*Data for this task*.
● ● ●

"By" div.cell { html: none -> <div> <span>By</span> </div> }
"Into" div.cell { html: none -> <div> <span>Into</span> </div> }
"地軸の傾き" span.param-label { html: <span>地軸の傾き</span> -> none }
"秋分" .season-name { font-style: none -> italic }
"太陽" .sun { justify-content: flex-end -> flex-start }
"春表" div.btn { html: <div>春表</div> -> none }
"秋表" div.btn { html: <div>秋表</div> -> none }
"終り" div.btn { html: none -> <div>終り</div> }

● ● ●

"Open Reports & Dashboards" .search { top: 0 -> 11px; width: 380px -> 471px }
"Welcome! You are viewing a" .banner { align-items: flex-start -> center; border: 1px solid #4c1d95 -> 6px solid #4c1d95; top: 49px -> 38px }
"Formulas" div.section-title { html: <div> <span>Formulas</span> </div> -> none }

● ● ●

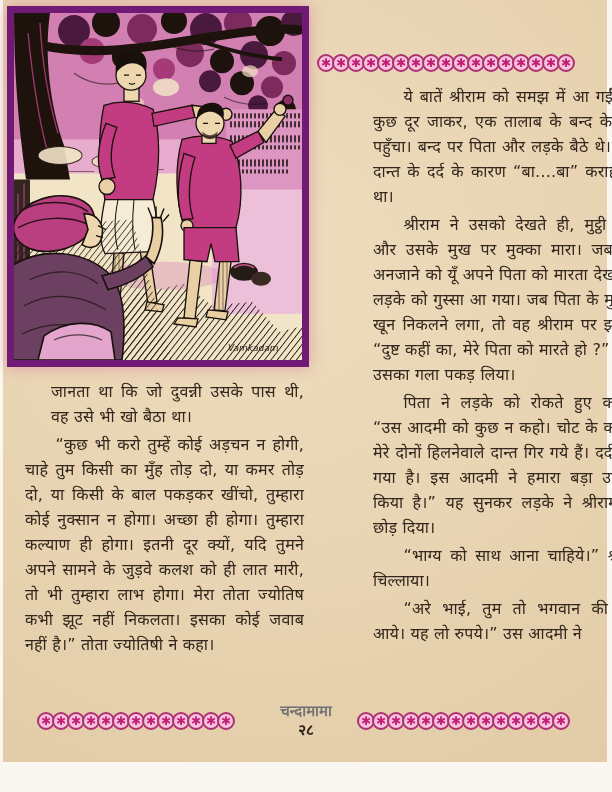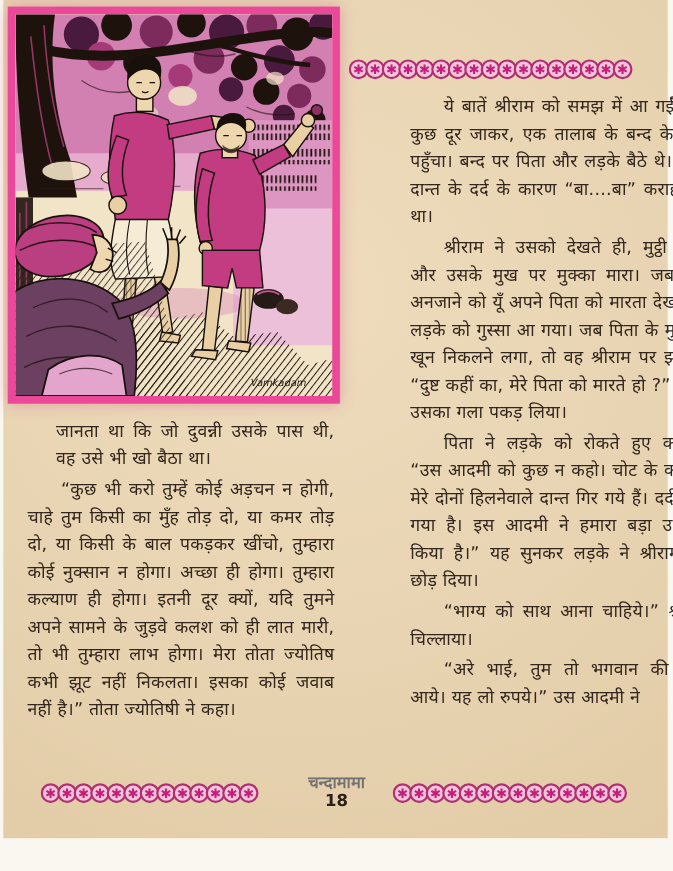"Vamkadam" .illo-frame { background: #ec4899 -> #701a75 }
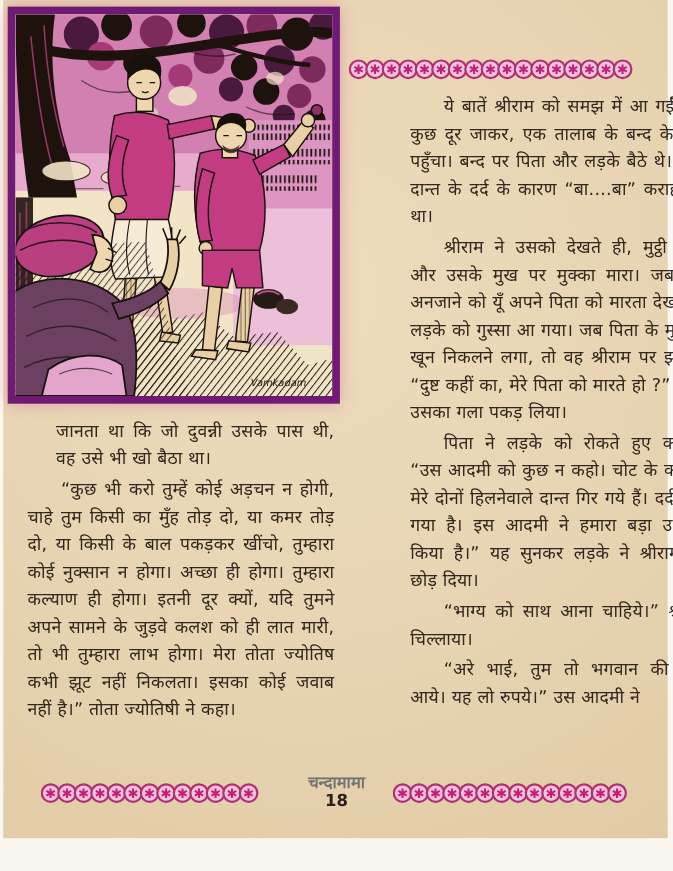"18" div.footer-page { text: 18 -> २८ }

● ● ●

*What to produce*. Which lines of the data above contain the string "html"? Copy each of them.

*Task answer*.
"By" div.cell { html: none -> <div> <span>By</span> </div> }
"Into" div.cell { html: none -> <div> <span>Into</span> </div> }
"地軸の傾き" span.param-label { html: <span>地軸の傾き</span> -> none }
"春表" div.btn { html: <div>春表</div> -> none }
"秋表" div.btn { html: <div>秋表</div> -> none }
"終り" div.btn { html: none -> <div>終り</div> }
"Formulas" div.section-title { html: <div> <span>Formulas</span> </div> -> none }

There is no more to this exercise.